According to a spokeswoman for Bowen, the senator is still considering the merits of several proposals. While the specifics have yet to be decided, she says, the likely focus of the bill would be retail-item RFID tags, as opposed to the more prevalent use of tags on cases and pallets in the supply chain.

Several major retailers, including Marks & Spencer in the United Kingdom, Metro Group in Germany, and Wal-Mart in the United States, have field tested item tagging. Only Metro has revealed plans to use the technology in retail. It intends to begin using RFID along its entire supply chain and in 250 stores starting in November.

Last August and November, Bowen held hearings to determine whether RFID legislation might be necessary to address privacy concerns. During the November hearing, she expressed concern about the possibility of RFID-enabled data collection. She said such activities had significant implications "because warrants and subpoenas do allow the dissemination of information that people expected would not be disseminated pursuant to the basic informational privacy practices."

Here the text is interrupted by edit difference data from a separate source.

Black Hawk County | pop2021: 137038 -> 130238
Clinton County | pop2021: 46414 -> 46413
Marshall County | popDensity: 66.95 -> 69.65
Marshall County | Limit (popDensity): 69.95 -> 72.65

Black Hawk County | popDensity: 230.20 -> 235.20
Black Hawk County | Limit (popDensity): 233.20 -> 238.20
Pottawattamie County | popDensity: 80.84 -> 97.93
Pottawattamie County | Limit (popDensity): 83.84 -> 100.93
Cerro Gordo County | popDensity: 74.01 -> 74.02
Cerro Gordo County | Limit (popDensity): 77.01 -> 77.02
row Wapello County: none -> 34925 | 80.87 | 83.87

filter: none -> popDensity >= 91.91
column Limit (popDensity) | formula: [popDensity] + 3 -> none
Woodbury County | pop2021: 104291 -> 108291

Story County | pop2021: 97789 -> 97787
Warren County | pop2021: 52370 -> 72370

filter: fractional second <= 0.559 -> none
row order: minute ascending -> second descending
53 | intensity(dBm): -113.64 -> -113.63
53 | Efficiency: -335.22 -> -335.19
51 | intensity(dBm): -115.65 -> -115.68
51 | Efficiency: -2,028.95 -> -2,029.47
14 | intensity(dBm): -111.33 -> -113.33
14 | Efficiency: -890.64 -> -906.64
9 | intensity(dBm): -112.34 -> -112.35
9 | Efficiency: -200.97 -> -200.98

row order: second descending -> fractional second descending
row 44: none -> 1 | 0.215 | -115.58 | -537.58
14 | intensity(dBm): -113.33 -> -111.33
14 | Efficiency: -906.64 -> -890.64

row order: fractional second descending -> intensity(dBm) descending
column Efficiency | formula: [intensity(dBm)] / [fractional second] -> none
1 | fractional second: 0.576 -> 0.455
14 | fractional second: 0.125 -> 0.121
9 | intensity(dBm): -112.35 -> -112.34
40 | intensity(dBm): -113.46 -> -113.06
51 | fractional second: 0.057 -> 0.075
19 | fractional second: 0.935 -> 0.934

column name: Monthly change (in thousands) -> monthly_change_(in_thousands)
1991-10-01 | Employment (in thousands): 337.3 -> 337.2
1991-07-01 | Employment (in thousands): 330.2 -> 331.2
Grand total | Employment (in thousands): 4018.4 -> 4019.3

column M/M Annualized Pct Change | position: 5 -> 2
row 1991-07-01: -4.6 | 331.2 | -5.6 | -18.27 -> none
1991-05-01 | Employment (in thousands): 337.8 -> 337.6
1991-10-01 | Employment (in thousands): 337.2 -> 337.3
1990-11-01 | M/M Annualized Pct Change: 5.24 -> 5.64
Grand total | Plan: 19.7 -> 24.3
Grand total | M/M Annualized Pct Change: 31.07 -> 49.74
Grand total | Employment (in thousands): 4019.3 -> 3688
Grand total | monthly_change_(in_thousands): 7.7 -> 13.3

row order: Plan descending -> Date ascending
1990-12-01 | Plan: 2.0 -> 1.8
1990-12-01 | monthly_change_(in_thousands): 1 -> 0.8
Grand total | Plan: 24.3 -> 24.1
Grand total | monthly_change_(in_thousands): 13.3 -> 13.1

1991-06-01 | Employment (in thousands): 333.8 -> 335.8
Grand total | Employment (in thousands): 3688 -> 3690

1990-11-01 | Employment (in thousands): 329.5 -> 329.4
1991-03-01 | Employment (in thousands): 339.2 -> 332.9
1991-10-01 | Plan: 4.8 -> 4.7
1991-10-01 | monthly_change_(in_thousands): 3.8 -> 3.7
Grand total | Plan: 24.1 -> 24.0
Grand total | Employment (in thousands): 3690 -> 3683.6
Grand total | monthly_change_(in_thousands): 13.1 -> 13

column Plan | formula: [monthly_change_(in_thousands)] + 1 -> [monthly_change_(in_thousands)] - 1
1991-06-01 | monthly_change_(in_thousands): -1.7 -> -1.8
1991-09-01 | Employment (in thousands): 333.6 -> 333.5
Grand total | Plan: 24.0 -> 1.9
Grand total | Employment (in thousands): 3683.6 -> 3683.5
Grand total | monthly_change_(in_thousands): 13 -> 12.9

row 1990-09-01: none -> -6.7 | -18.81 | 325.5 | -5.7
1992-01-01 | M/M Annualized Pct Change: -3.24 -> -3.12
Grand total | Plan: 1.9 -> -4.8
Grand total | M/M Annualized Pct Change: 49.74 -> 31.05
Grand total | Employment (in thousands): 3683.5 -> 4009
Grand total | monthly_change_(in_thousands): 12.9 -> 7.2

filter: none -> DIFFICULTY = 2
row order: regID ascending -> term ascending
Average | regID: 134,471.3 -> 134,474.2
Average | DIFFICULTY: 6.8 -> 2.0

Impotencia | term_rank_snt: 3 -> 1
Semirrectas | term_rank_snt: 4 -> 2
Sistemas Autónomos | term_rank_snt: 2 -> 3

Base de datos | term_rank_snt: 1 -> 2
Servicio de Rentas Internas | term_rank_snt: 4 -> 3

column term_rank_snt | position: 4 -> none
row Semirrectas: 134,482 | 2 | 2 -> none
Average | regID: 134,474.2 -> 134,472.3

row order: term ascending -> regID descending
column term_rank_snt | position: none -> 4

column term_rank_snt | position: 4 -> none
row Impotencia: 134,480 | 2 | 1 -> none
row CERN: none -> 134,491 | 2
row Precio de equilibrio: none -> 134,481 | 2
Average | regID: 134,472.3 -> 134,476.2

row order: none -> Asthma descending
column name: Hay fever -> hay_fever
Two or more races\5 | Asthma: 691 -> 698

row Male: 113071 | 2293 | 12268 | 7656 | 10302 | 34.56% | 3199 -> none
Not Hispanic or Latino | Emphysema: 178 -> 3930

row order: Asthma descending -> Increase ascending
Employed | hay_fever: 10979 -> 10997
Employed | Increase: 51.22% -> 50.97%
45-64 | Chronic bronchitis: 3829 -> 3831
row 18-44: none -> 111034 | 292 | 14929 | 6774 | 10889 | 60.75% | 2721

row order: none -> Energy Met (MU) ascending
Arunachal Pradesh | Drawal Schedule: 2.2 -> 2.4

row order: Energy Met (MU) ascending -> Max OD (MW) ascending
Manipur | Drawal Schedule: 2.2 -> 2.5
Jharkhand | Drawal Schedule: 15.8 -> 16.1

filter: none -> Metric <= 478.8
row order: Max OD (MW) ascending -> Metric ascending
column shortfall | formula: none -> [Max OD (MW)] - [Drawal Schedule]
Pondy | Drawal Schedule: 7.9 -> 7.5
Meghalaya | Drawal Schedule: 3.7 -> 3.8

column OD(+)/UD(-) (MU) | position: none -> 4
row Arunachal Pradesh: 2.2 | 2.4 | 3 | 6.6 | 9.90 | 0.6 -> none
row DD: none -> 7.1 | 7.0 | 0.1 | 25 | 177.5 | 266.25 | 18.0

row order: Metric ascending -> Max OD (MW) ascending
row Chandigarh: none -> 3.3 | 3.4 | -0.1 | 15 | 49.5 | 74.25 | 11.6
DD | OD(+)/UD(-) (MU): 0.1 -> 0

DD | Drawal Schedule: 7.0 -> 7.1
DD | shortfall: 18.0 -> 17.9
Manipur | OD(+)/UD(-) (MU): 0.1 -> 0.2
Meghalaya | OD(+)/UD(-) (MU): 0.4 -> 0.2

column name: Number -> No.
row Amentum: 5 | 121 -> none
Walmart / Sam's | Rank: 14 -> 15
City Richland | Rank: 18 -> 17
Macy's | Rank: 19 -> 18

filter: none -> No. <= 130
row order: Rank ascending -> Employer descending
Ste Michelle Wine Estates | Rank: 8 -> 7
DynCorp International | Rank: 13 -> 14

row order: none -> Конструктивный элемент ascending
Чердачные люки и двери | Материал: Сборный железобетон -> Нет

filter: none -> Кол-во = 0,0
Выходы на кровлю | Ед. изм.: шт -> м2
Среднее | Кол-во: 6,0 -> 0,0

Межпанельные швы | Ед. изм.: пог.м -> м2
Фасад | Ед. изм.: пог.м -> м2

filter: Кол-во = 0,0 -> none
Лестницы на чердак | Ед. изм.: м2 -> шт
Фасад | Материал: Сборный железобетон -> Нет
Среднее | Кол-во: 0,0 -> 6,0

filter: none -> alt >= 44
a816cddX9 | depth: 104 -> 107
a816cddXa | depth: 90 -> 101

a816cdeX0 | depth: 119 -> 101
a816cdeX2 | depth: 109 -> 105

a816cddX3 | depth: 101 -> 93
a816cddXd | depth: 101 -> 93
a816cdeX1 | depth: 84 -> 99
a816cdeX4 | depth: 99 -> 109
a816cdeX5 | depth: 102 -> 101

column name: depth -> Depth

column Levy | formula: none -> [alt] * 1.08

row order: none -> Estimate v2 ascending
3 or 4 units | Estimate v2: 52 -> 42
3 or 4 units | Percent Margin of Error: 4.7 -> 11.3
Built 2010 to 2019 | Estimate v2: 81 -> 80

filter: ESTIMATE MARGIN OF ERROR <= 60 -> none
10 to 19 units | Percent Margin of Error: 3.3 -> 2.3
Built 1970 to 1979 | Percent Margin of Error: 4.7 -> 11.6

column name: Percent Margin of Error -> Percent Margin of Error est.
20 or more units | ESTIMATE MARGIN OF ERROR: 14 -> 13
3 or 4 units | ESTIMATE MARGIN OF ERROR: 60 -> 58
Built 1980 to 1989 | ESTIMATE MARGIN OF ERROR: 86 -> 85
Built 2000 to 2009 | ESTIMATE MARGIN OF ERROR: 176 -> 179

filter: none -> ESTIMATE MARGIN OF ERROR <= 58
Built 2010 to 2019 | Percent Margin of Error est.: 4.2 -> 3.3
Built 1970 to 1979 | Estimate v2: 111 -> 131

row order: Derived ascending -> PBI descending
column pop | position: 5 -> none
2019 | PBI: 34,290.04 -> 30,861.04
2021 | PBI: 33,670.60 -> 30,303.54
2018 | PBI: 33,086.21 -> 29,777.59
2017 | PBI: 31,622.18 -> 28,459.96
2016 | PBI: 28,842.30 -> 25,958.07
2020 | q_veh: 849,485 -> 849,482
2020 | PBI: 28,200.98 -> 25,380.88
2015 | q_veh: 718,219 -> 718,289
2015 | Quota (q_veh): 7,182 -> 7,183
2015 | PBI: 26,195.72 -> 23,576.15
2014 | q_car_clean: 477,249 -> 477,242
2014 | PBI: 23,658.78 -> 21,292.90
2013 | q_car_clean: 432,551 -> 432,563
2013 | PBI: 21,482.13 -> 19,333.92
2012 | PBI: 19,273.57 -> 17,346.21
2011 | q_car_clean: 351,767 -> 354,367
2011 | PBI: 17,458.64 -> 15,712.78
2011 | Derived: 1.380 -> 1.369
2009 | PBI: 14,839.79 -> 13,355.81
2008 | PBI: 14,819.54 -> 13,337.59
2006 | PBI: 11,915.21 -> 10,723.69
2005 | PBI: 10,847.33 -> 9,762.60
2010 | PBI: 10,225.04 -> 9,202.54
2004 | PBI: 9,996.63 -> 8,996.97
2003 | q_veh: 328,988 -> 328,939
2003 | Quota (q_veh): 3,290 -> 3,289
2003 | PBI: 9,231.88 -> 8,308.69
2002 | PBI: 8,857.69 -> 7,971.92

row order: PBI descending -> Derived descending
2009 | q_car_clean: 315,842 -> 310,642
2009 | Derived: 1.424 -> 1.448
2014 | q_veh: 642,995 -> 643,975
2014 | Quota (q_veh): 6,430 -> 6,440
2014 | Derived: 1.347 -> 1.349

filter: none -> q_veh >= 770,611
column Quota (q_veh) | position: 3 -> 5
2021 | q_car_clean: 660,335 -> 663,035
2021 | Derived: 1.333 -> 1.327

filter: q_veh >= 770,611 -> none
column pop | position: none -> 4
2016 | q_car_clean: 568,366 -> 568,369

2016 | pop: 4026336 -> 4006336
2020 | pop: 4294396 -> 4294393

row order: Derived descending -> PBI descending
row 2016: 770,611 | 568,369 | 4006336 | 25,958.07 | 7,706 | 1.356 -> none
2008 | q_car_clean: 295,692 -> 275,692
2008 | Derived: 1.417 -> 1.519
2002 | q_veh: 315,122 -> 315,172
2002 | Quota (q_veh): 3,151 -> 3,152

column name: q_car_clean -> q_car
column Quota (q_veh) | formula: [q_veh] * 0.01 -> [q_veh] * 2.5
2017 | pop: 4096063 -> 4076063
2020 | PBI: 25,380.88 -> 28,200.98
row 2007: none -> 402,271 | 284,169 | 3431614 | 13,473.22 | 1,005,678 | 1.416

At that hearing, a spokesman for the trade group Uniform Code Council Inc. argued that the industry could police itself by adhering to guidelines set forth by EPCglobal Inc., the organization promoting the Electronic Product Code Network, the infrastructure that links RFID devices and databases.

While supporting self-regulation for RFID, Vijay Sarathy, product-line manager for Sun Microsystems' RFID line, says some privacy protections have merit. "There's always going to be elements of society that try to put that data to nefarious uses," Sarathy says. "It's conceivable that you might have an RFID scanner attached to your cell phone. So you could walk into your retail store and use the reader on the cell phone to get more information about the products on the shelf." But the same scanner could scan the contents of a purse, he says, if RFID tags on those contents haven't been made inoperative. "There are legitimate privacy issues and concerns like that. So there is some legislation that's worth pursuing, I think."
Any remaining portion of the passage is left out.